## What the task requires:
Using the data below, copy out all lines with the word "this".

## Data supplied:
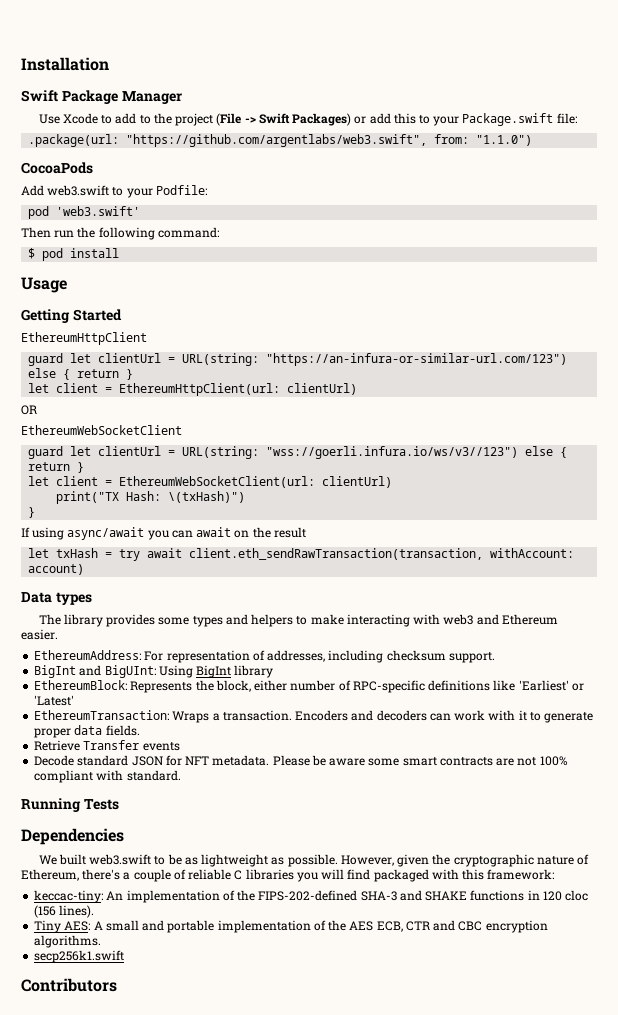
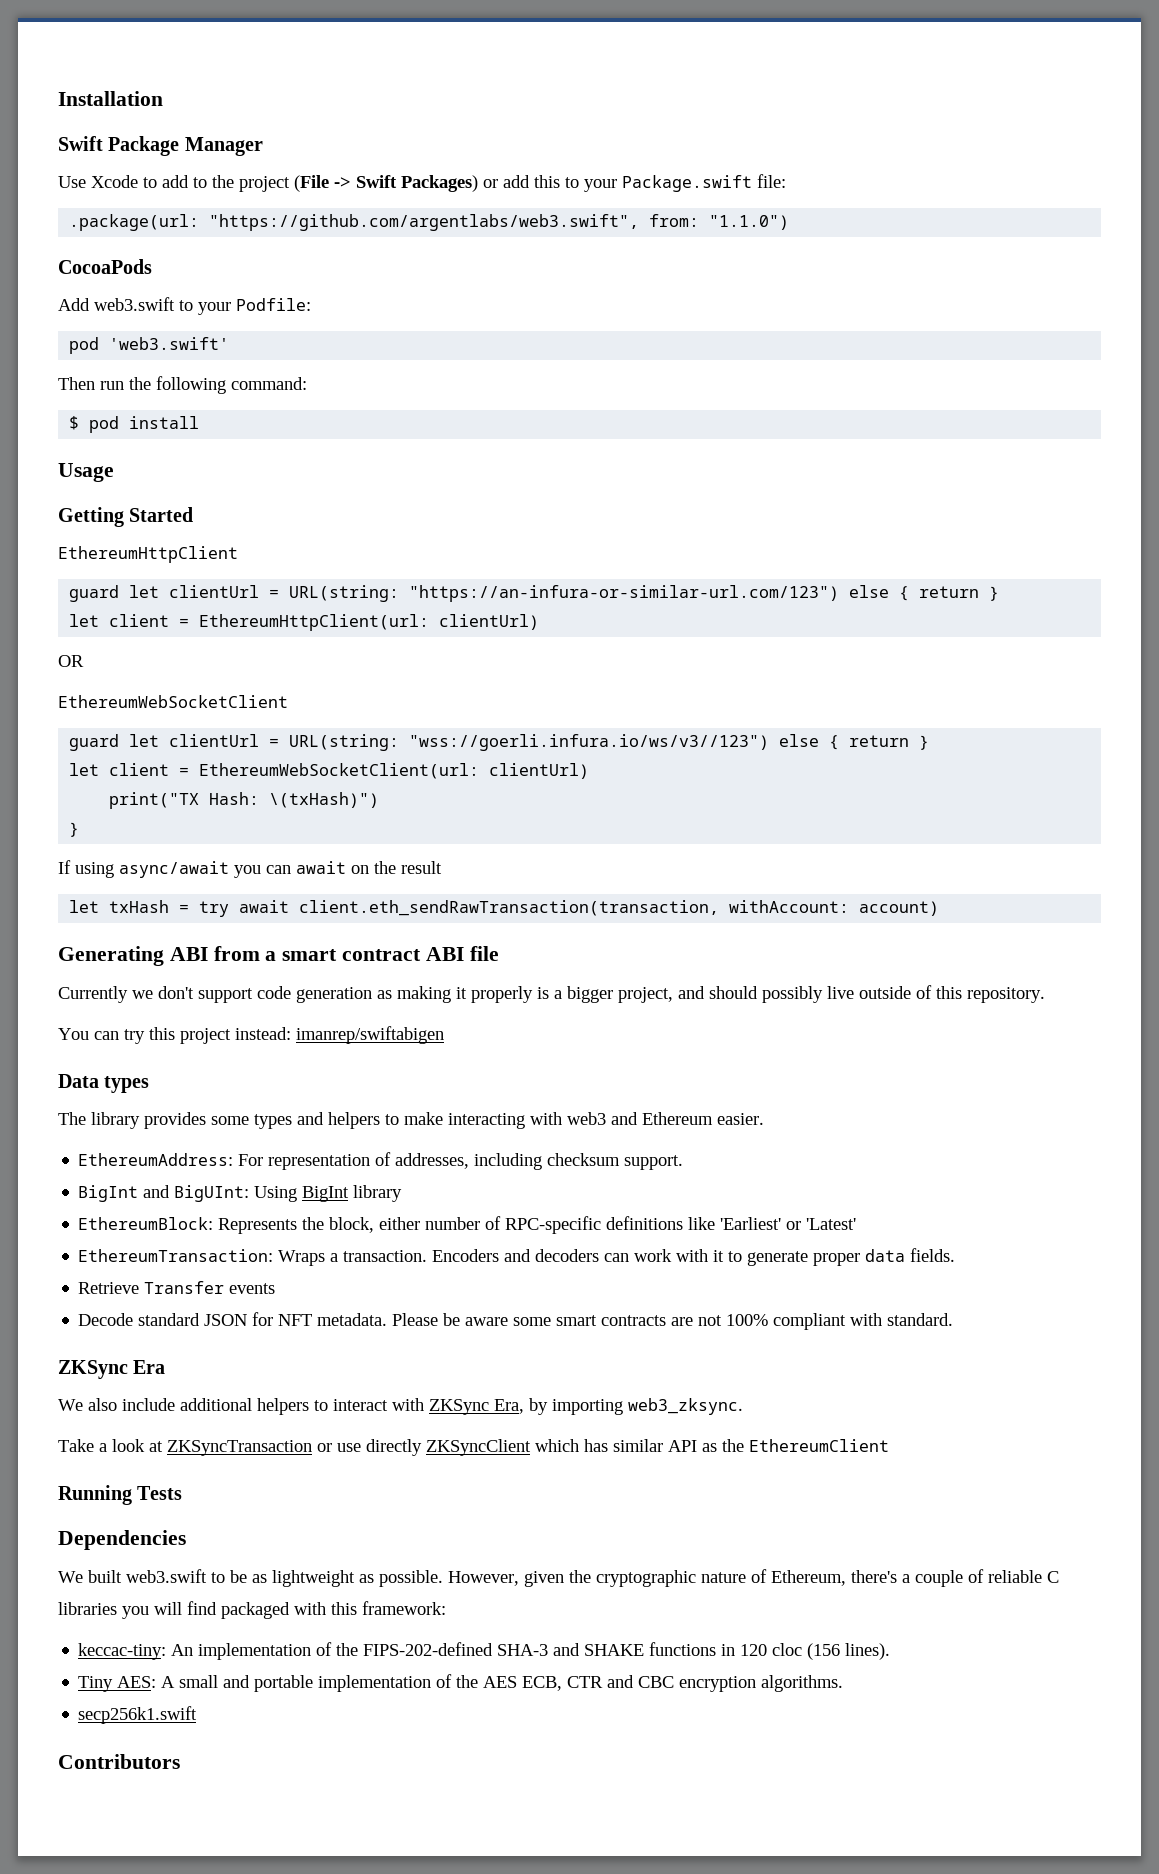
+ Generating ABI from a smart contract ABI file
+ Currently we don't support code generation as making it properly is a bigger project, and should possibly live outside of this repository.
+ You can try this project instead: imanrep/swiftabigen
+ ZKSync Era
+ We also include additional helpers to interact with ZKSync Era, by importing web3_zksync.
+ Take a look at ZKSyncTransaction or use directly ZKSyncClient which has similar API as the EthereumClient

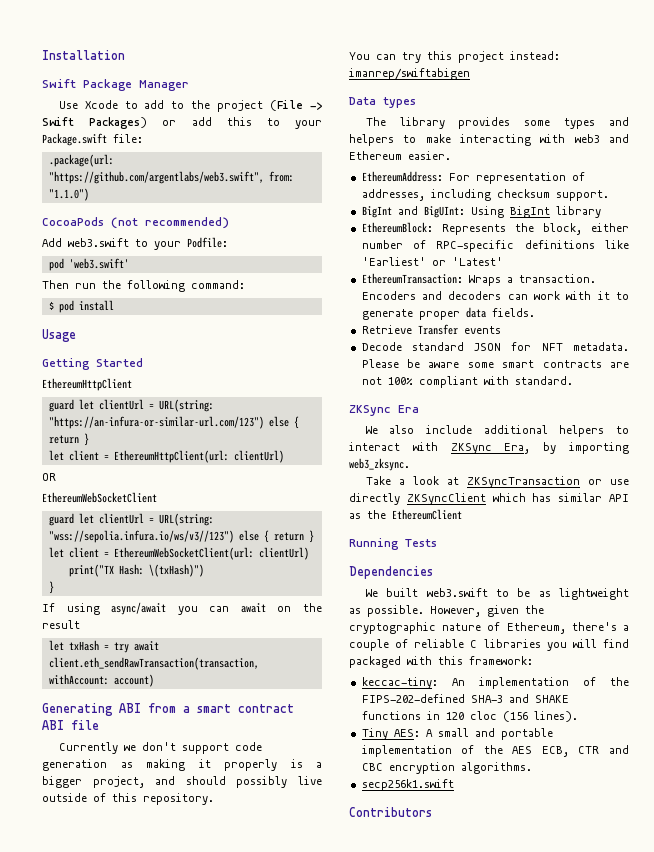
- CocoaPods
+ CocoaPods (not recommended)
- guard let clientUrl = URL(string: "wss://goerli.infura.io/ws/v3//123") else { return }
+ guard let clientUrl = URL(string: "wss://sepolia.infura.io/ws/v3//123") else { return }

## Task solution:
+ Currently we don't support code generation as making it properly is a bigger project, and should possibly live outside of this repository.
+ You can try this project instead: imanrep/swiftabigen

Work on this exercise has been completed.